Copy out every line of the data that has the word "Black" somewhere in it.

####################

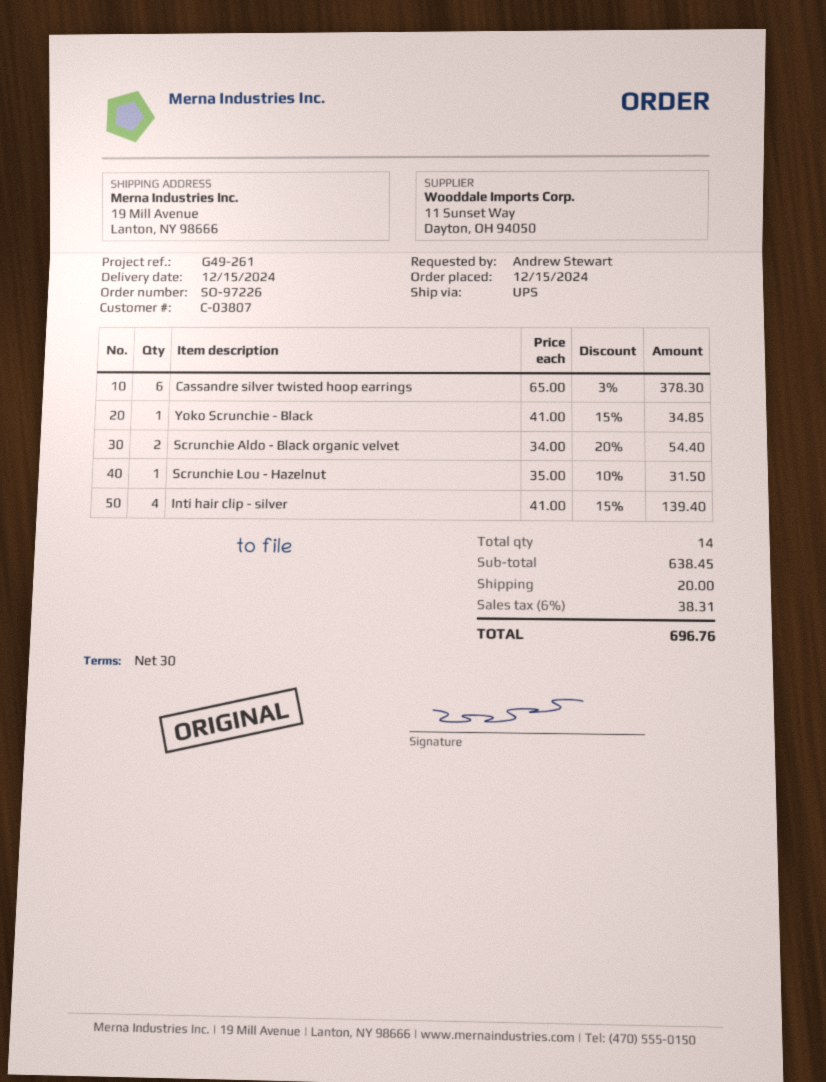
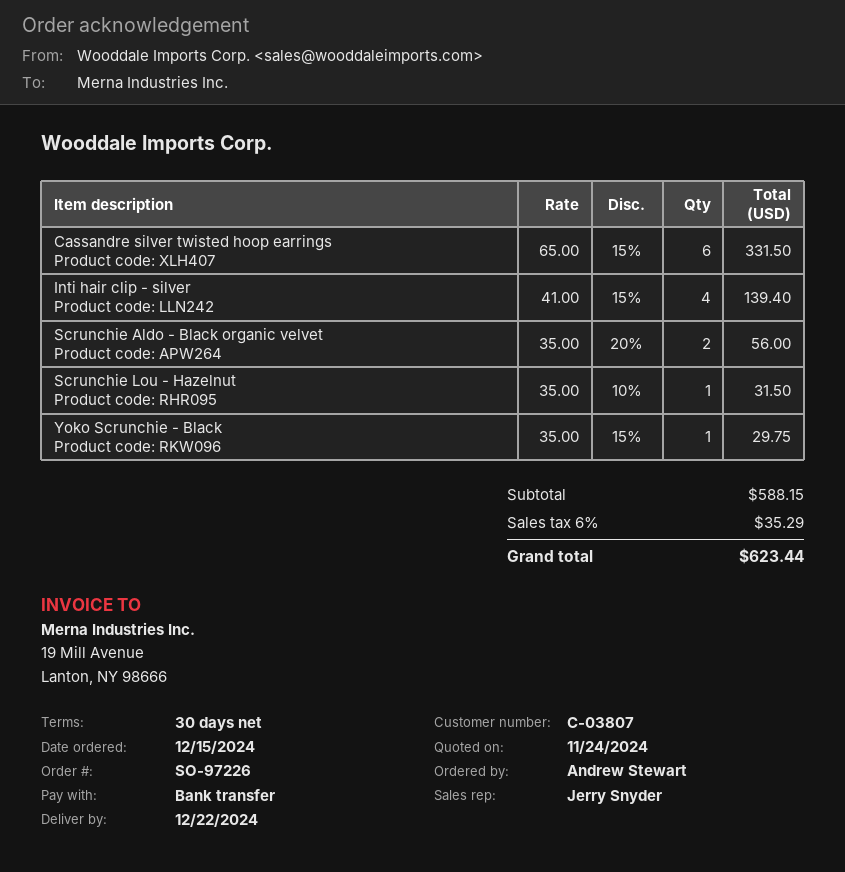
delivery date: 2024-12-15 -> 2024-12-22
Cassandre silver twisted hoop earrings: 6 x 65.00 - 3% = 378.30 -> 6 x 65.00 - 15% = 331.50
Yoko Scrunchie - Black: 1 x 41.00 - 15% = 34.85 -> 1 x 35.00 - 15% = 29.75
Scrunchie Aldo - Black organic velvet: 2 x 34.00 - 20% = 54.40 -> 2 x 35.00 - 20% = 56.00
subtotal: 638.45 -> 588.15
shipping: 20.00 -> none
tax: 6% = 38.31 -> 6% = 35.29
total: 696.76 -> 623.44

####################

■ Response to the task ■
Yoko Scrunchie - Black: 1 x 41.00 - 15% = 34.85 -> 1 x 35.00 - 15% = 29.75
Scrunchie Aldo - Black organic velvet: 2 x 34.00 - 20% = 54.40 -> 2 x 35.00 - 20% = 56.00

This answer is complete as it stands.